Fernando António não sabia. Mas a vida tem curiosas coincidências. Um sujeito que discretamente lia o "Diário de Notícias" na mesa do lado, levantou-se num rompante, tirou o chapéu num gesto assaz nobiliárquico e apresentou-se:
- Se me permitem, creio que está no ponto de me apresentar. O meu nome é Ernst Grafenberg e sou o inventor do Ponto G. Sabem, o Ponto G "é uma área de tecido, semelhante a um botão, na parede exterior da vagina, que incha durante a excitação sexual. Quando o Ponto G é estimulado e suavemente pressionado, a mulher experimenta um orgasmo rápido e intenso. Alguns pesquisadores acreditam que o Ponto G pode ser o equivalente feminino à próstata, já que está situado perto do colo da bexiga. Procurar o Ponto G durante os preliminares é um modo excelente de ambos ficarem excitados sexualmente. A sua parceira deve deitar-se de costas enquanto você se coloca de lado, junto dela".
Primeiro, Fernando António e Florbela Espanca ficaram sem reacção. Poderia dar-se o caso de estarem em presença de um embusteiro, com particular tendência para memorizar extractos do livro "Sexo e Prazer", edições Asa. Fernando resolveu testar o homem:
- Então diga lá quantos centímetros de dedo indicador lubrificado se devem inserir na vagina...

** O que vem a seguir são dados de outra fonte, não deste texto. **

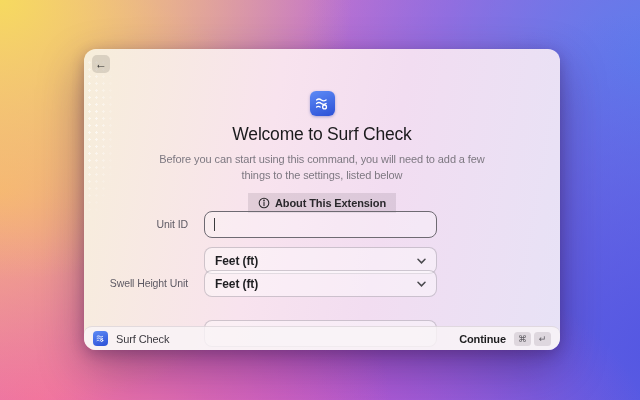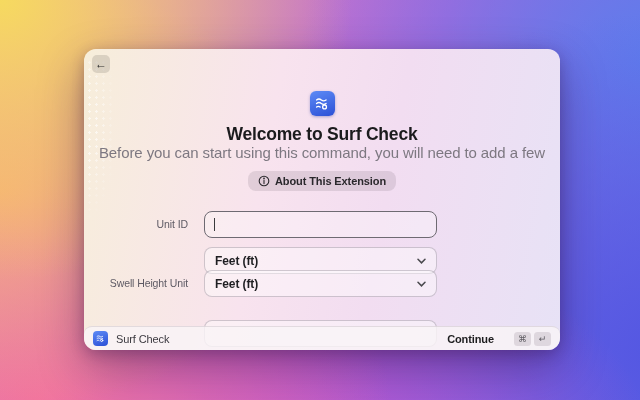--- a/index.html
+++ b/index.html
@@ -47,7 +47,7 @@
     box-shadow:0 1px 3px rgba(30,50,150,.35);
     display:flex; align-items:center; justify-content:center;
   }
-  .title { margin-top:8px; font-size:17.5px; font-weight:700; color:#1b1b1d; letter-spacing:-.2px; }
+  .title { margin-top:8px; font-size:17.5px; font-weight:400; color:#1b1b1d; letter-spacing:-.2px; }
   .subtitle { font-size:15px; line-height:16px; color:#7d7881; text-align:center; letter-spacing:-.1px; }
   .about-btn {
     margin-top:10px; height:20px; padding:0 10px; border-radius:8px;

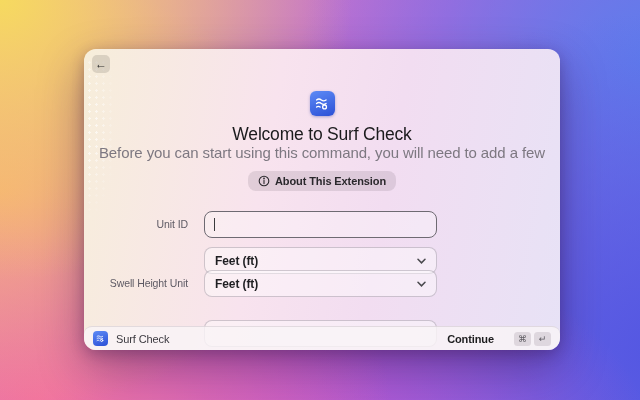--- a/index.html
+++ b/index.html
@@ -48,7 +48,7 @@
     display:flex; align-items:center; justify-content:center;
   }
   .title { margin-top:8px; font-size:17.5px; font-weight:400; color:#1b1b1d; letter-spacing:-.2px; }
-  .subtitle { font-size:15px; line-height:16px; color:#7d7881; text-align:center; letter-spacing:-.1px; }
+  .subtitle { margin-top:6px; font-size:11px; line-height:16px; color:#7d7881; text-align:center; letter-spacing:-.1px; }
   .about-btn {
     margin-top:10px; height:20px; padding:0 10px; border-radius:8px;
     background:rgba(105,92,105,.16);

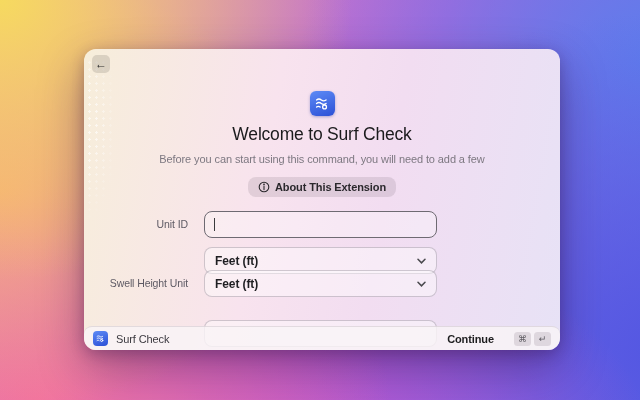--- a/index.html
+++ b/index.html
@@ -123,6 +123,7 @@
 
     <div class="subtitle">
       <div>Before you can start using this command, you will need to add a few</div>
+      <div>things to the settings, listed below</div>
     </div>
 
     <div class="about-btn">

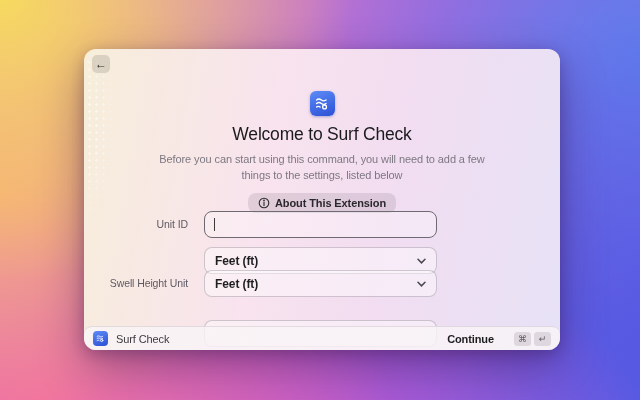--- a/index.html
+++ b/index.html
@@ -50,7 +50,7 @@
   .title { margin-top:8px; font-size:17.5px; font-weight:400; color:#1b1b1d; letter-spacing:-.2px; }
   .subtitle { margin-top:6px; font-size:11px; line-height:16px; color:#7d7881; text-align:center; letter-spacing:-.1px; }
   .about-btn {
-    margin-top:10px; height:20px; padding:0 10px; border-radius:8px;
+    margin-top:10px; height:20px; padding:0 10px; border-radius:0;
     background:rgba(105,92,105,.16);
     display:flex; align-items:center; gap:5px; cursor:pointer;
   }

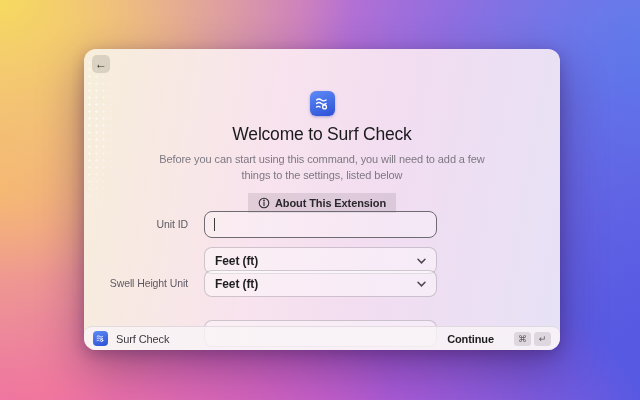--- a/index.html
+++ b/index.html
@@ -89,7 +89,7 @@
   }
   .footer .app-name { margin-left:8px; font-size:11px; color:#3c3a40; letter-spacing:-.1px; }
   .spacer { flex:1; }
-  .continue { display:flex; align-items:center; gap:20px; cursor:pointer; }
+  .continue { display:flex; align-items:center; gap:8px; cursor:pointer; }
   .continue .clbl { font-size:11px; font-weight:700; color:#1d1d1f; letter-spacing:-.1px; }
   .keys { display:flex; gap:3px; }
   .key {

- Bem, cinco a sete centímetros e meio - disse o alegado Grafenberg, enquanto levantava o seu indicador direito de forma professoral e os olhos lhe brilhavam.

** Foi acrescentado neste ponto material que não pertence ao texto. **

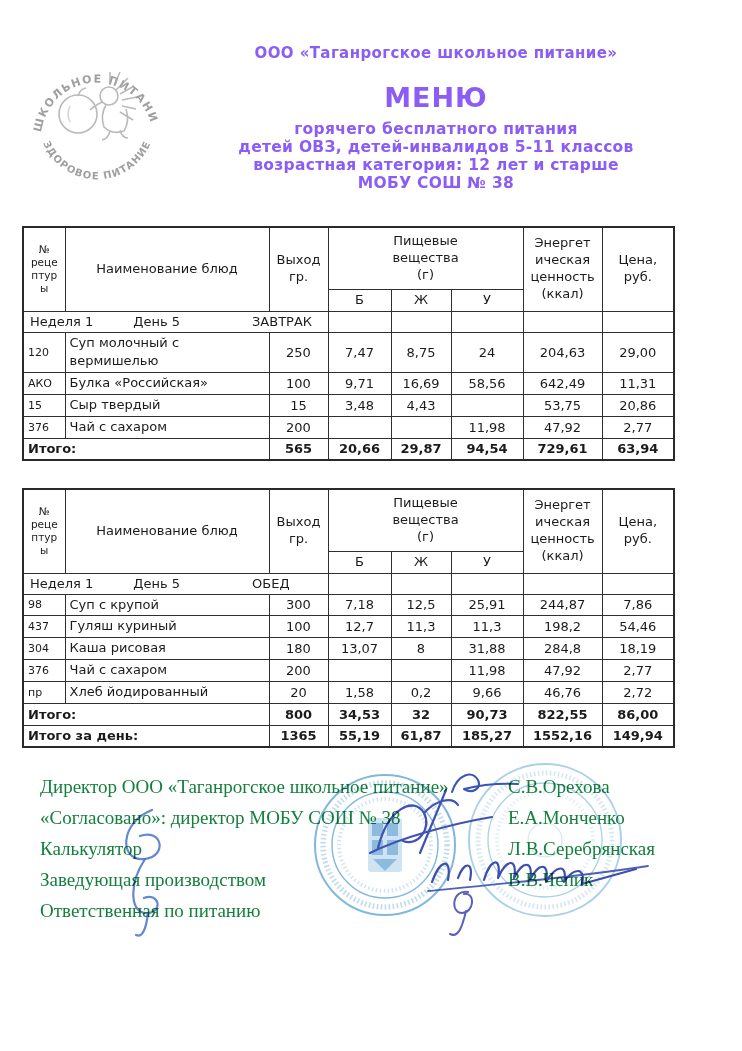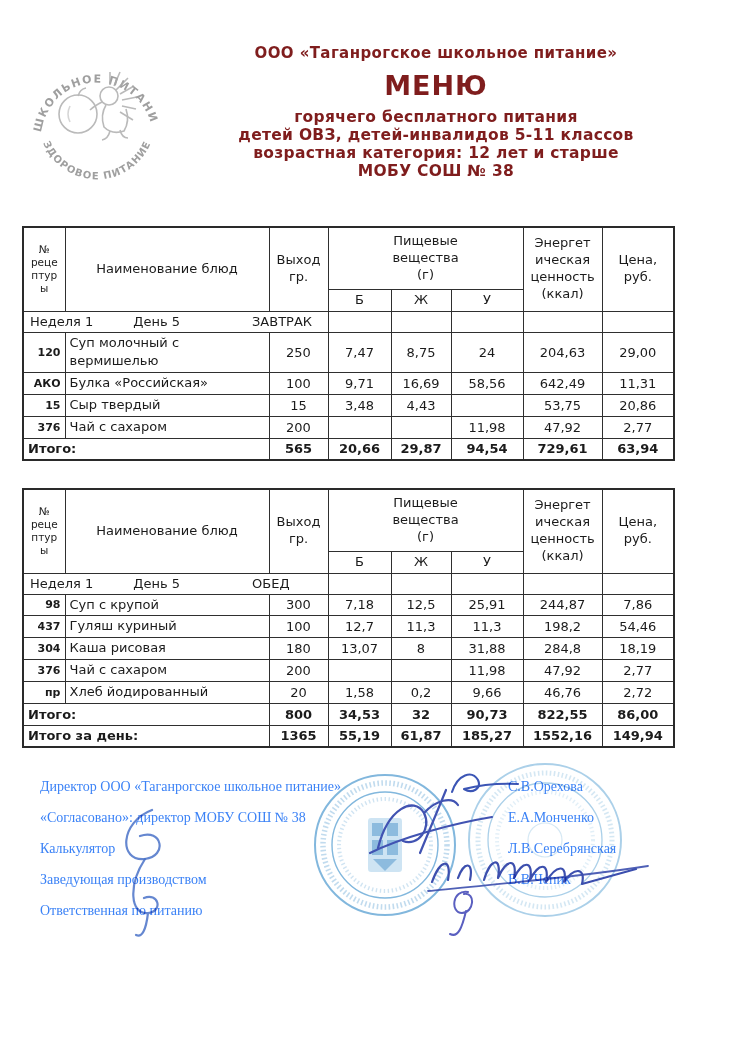--- a/index.html
+++ b/index.html
@@ -14,7 +14,7 @@
   .logo-stamp { position:absolute; left:26px; top:36px; width:142px; height:154px; opacity:.85; }
 
   
-  .doc-header { position:absolute; left:150px; top:44px; width:572px; text-align:center; color:#7f1d1d; }
+  .doc-header { position:absolute; left:150px; top:44px; width:572px; text-align:center; color:#8b5cf6; }
   .doc-header .org      { font-size:15px; font-weight:bold; letter-spacing:.4px; }
   .doc-header .title    { font-size:27px; font-weight:bold; margin-top:8px; letter-spacing:1px; }
   .doc-header .sub      { font-size:15.5px; font-weight:bold; margin-top:7px; letter-spacing:.3px; }

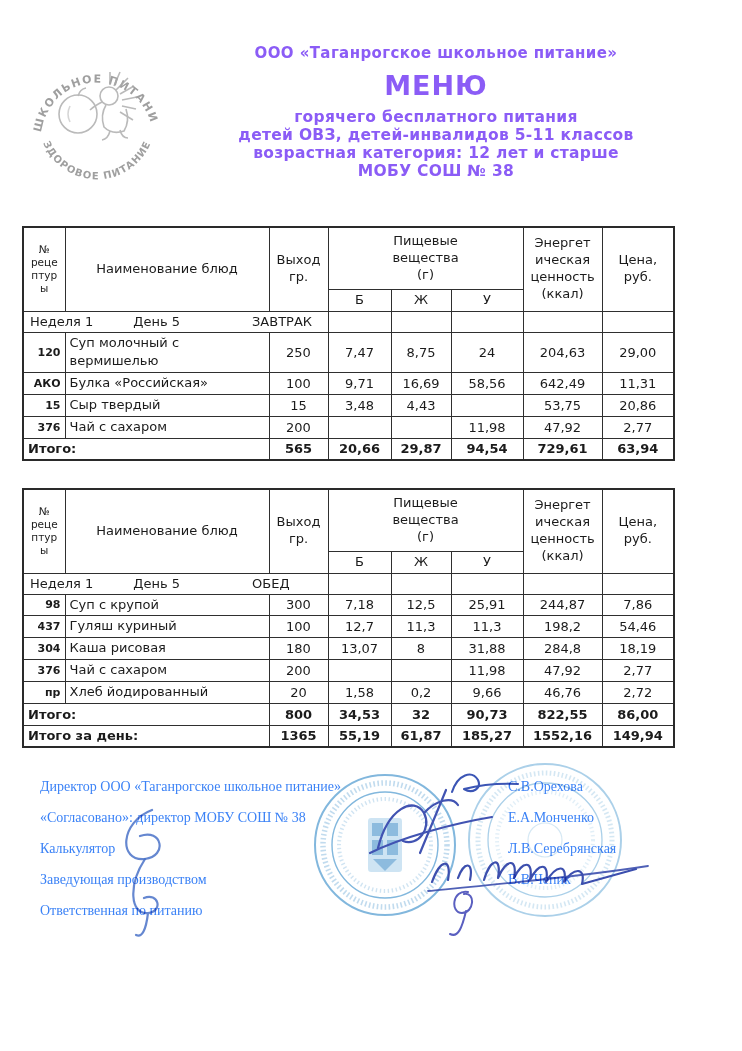--- a/index.html
+++ b/index.html
@@ -16,7 +16,7 @@
   
   .doc-header { position:absolute; left:150px; top:44px; width:572px; text-align:center; color:#8b5cf6; }
   .doc-header .org      { font-size:15px; font-weight:bold; letter-spacing:.4px; }
-  .doc-header .title    { font-size:27px; font-weight:bold; margin-top:8px; letter-spacing:1px; }
+  .doc-header .title    { font-size:27px; font-weight:bold; margin-top:20px; letter-spacing:1px; }
   .doc-header .sub      { font-size:15.5px; font-weight:bold; margin-top:7px; letter-spacing:.3px; }
   .doc-header .sub.tight{ margin-top:0;text-align:center; }
 

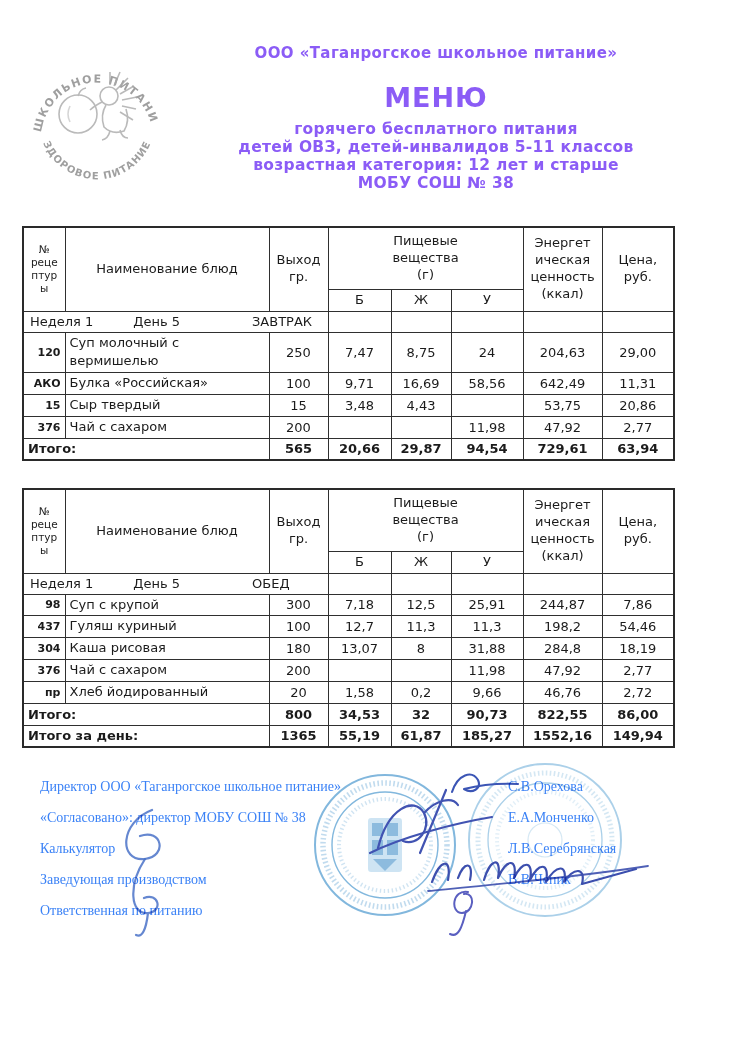--- a/index.html
+++ b/index.html
@@ -30,7 +30,7 @@
   thead tr.h1 { height:62px; }
   thead tr.h2 { height:22px; }
   th.th-recipe { font-size:10.5px; line-height:1.25; }
-  td.c-recipe  { text-align:right; font-size:11px; height:21px;font-weight:bold; }
+  td.c-recipe  { text-align:left; font-size:11px; height:21px; }
   td.c-dish    { text-align:left; padding-left:7px; white-space:pre-line; line-height:1.45; }
   td.c-num     { text-align:center; }
   tr.section-row td { height:21px; }

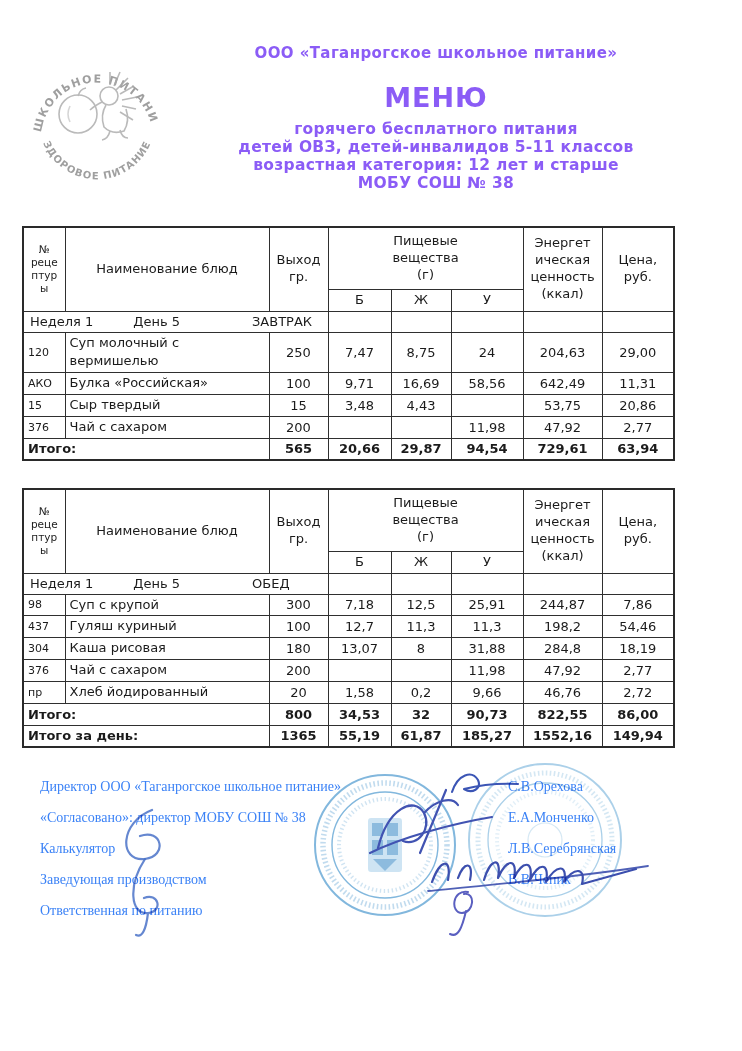--- a/index.html
+++ b/index.html
@@ -43,7 +43,7 @@
 
   
   .signatures { position:absolute; left:40px; top:772px; width:662px;
-                font-family:"Liberation Serif", serif; font-size:14px; color:#3b82f6; }
+                font-family:"Liberation Serif", serif; font-size:19px; color:#15803d; }
   .sig-row  { position:relative; height:31px; line-height:30px; }
   .sig-name { position:absolute; left:468px; top:0; white-space:nowrap; }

Estes últimos pormenores convenceram Fernando António, que convidou o cavalheiro a sentar-se. Uma hora passada, pode-se dizer que os sintomas de intimidade se intensificaram. Grafenberg tinha o dom da oratória e era profundamente conhecedor da temática sexual. Além disso, possuía ainda o raro e apreciado mérito de misturar a linguagem científica com anedotas alentejanas sobre sexo.
- A senhora dona Florbela tem cara de ser dada a práticas sexuais, digamos, desviantes. E digo desviantes sem nenhum propósito de julgamento moral. Deixe-me que lhe aconselhe a posição de "Borboleta em suspensão".
Banzados. Ah! pois! Uma pessoa pode perceber muito de poesia, até pode ser dada às artes do sexo, mas não está à espera que lhe apareça um Ernst Grafenberg a aconselhar posições que tais.
Banzados. Foi assim que ficaram Fernando e Florbela.
Grafenberg estava embalado. Citou, de memória, o livro "O grande O", de Lou Paget, a páginas 115: "A posição de 'Borboleta em Suspensão' permite que a mulher controle a sensação de que precisa e quer. Neste desenho, em particular, ela apoia o peito contra a cabeceira da cama, enquanto o homem tem a cabeça apoiada na almofada. Desta forma, ele pode ajustar a pressão sobre o seu rosto e pescoço sem ficar com a sensação de que está a ser esborrachado".
Era óbvio que Grafenberg também sabia o que era o mastoideu. Mas não foi disso que falou a seguir.